Nel settembre 2011, Tamagnini è stato nominato Amministratore Delegato di Fondo Strategico Italiano S.p.A. (“FSI”), società controllata da Cassa Depositi e Prestiti, con 4,4 miliardi di euro di fondi per investimenti di capitali di rischio in aziende italiane di grandi dimensioni. Durante il suo mandato di cinque anni, ha concluso con successo importanti investimenti e accordi internazionali, incluso quello con Kuwait Investment Authority (KIA). Inoltre, ha guidato la costituzione di una joint venture tra FSI e Qatar Holding LLC denominata “IQ Made in Italy Investment Company S.p.A.” [3]. Tamagnini è inoltre membro del Consiglio di Sorveglianza di STMicroelectronics N.V. dal giugno 2014. In seguito, è stato nominato Presidente del Consiglio di Sorveglianza di STMicroelectronics N.V. alla conclusione dell'Assemblea Generale Annuale nel 2017 [4].

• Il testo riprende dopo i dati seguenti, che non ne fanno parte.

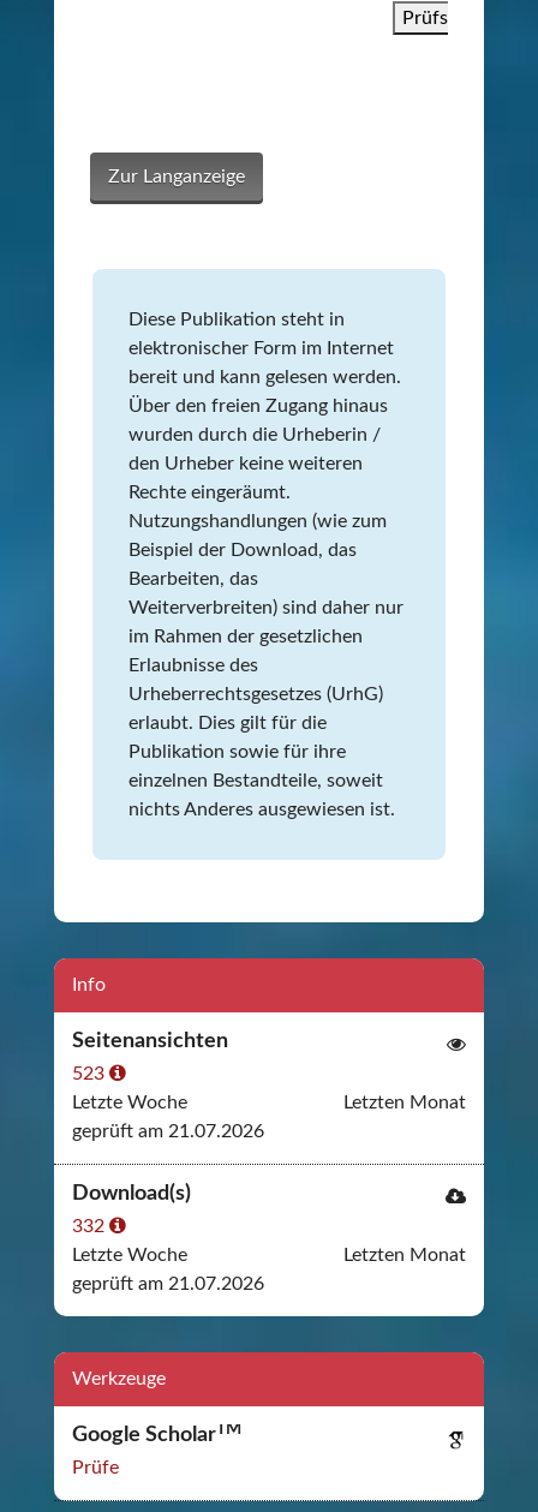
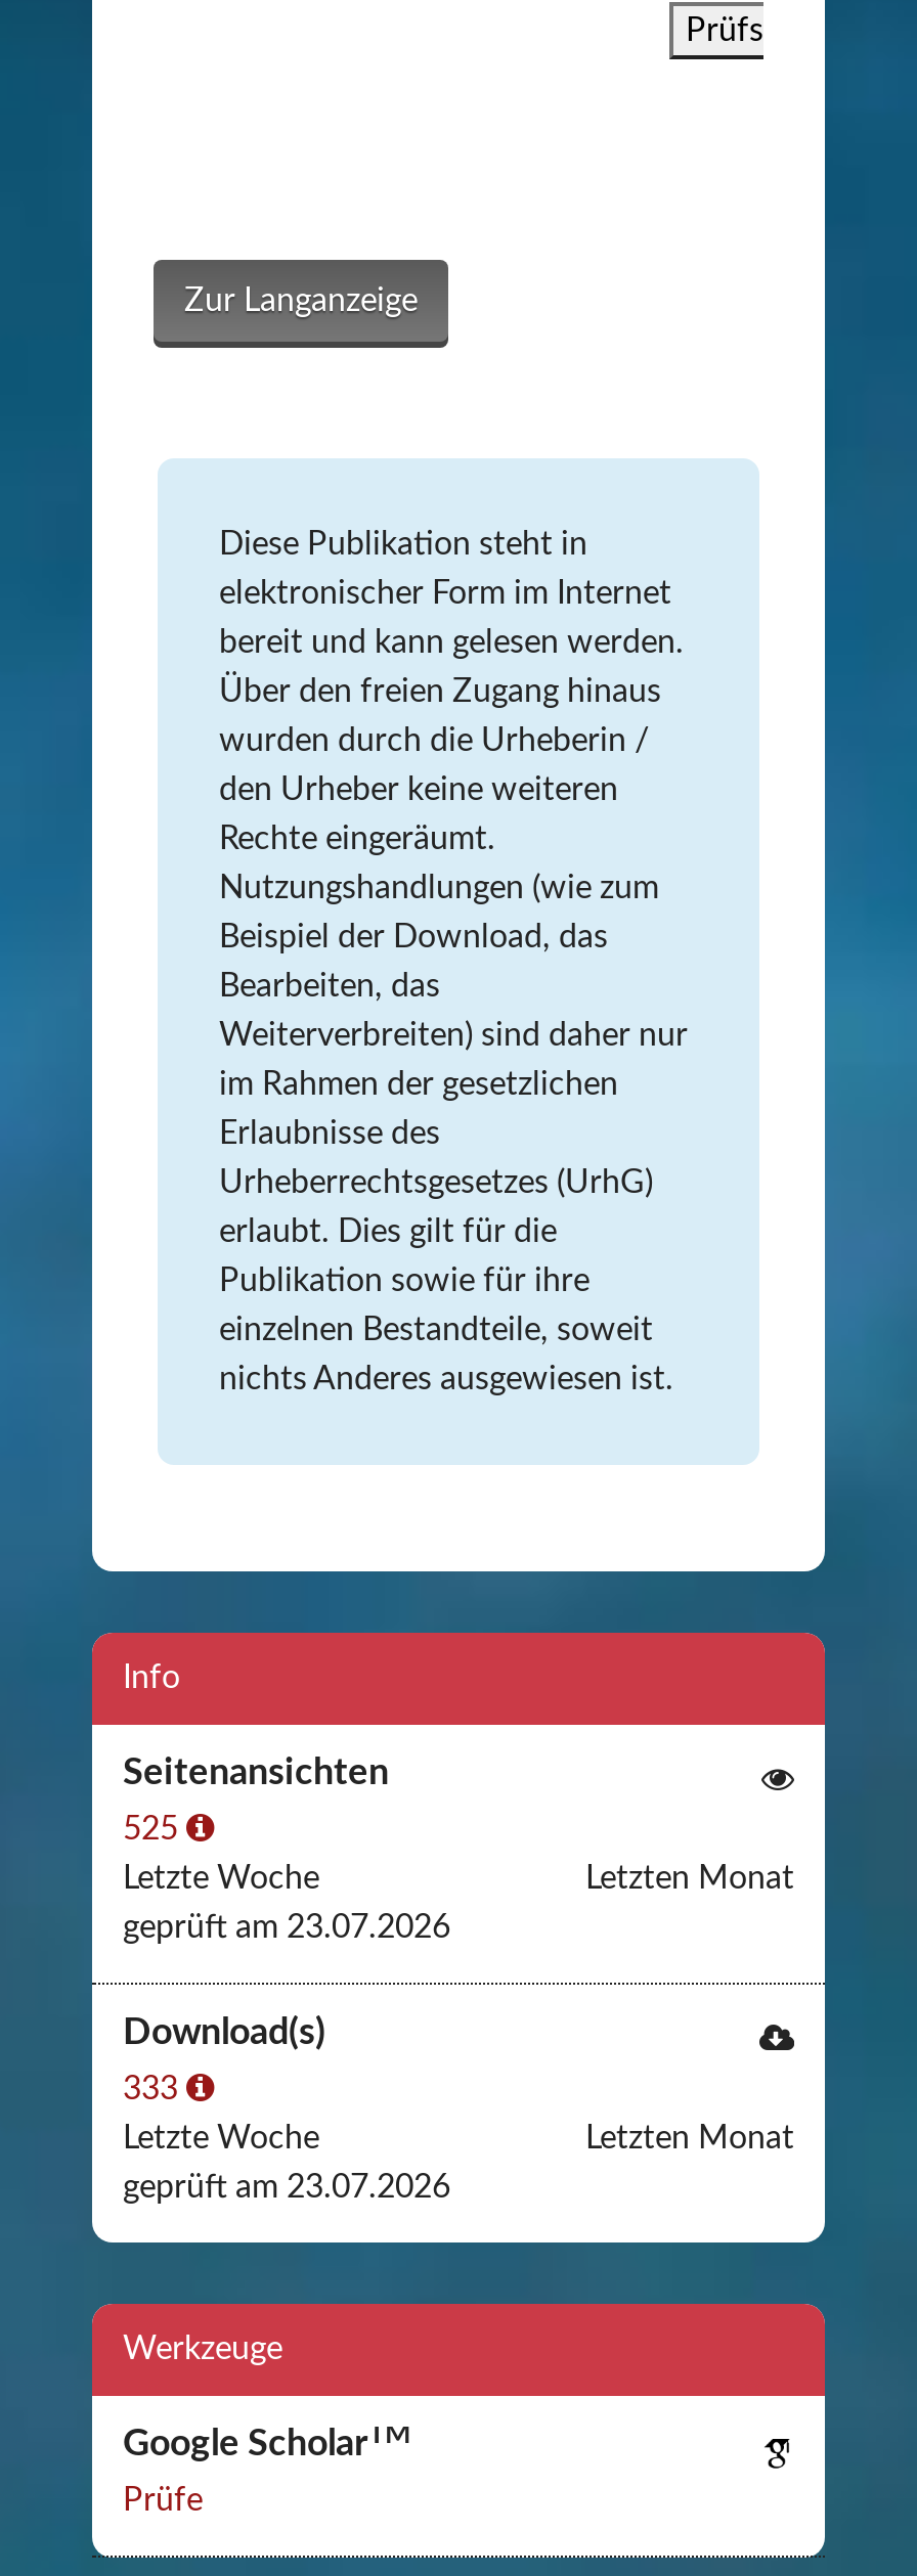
[72,1065,109,1084] 523 -> [123,1814,186,1847] 525
[72,1122,264,1142] geprüft am 21.07.2026 -> [123,1912,450,1945] geprüft am 23.07.2026
[72,1217,109,1236] 332 -> [123,2074,186,2106] 333
[72,1275,264,1294] geprüft am 21.07.2026 -> [123,2172,450,2205] geprüft am 23.07.2026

Dal 2016, Tamagnini è divenuto Amministratore Delegato di FSI, una società che gestisce un fondo di capitale per la crescita di Euro 1,4 miliardi, il più grande in Italia ed uno dei 3 maggiori in Europa. FSI è un investitore istituzionale con investitori che includono alcuni dei principali fondi sovrani internazionali, investitori istituzionali italiani ed esteri, assicurazioni e banche europee, oltre a family office di grandi gruppi industriali. Tra i suoi clienti, trova inoltre diversi fondi sovrani di Medio Oriente, Asia Centrale e Estremo Oriente [5]. Nello stesso anno, ha guidato lo spin-off del team di FSI, che ha portato alla costituzione di FSI S.p.A. (“FSI SGR”), una società di gestione del risparmio. Maurizio Tamagnini è diventato Amministratore Delegato e Direttore Generale di FSI SGR, che nel 2017 ha lanciato il fondo denominato FSI I, dedicato alle imprese leader del Made in Italy [3].

Altri incarichi

Maurizio Tamagnini è anche membro di The European House – Ambrosetti, di FII Institute|Future Investment Initiative Institute a Ryiadh e dell’International Advisory Board della Harvard Medical School of BIDMC [1]. Nel 2014, ha coordinato i lavori di preparazione e realizzazione del campionato mondiale di pallavolo femminile a Milano ed è stato parte della task force di esperti voluta dall'ex Ministro dello Sviluppo Economico Federica Guidi [3]. Ricopre il ruolo di Presidente del Consiglio di Sorveglianza di STMicroelectronics ed è membro dell'International Executive Board del Beth Israel Deaconess Medical Center (BIDMC) - Harvard Cancer Center di Boston, negli Stati Uniti [3].

Nel corso della sua carriera, ha anche stato membro di svariate organizzazioni e associazioni, tra cui il Business Forum Italia-Francia, il Comitato Esecutivo del Business Forum Italia-Cina e l'Advisory Board della Comunità di San Patrignano. Ha inoltre svolto il ruolo di Presidente di Wamba Onlus, un'associazione no profit fondata nel 2004, ed è stato Partner di sviluppo dell'Ospedale Cattolico di Wamba in Kenya [3].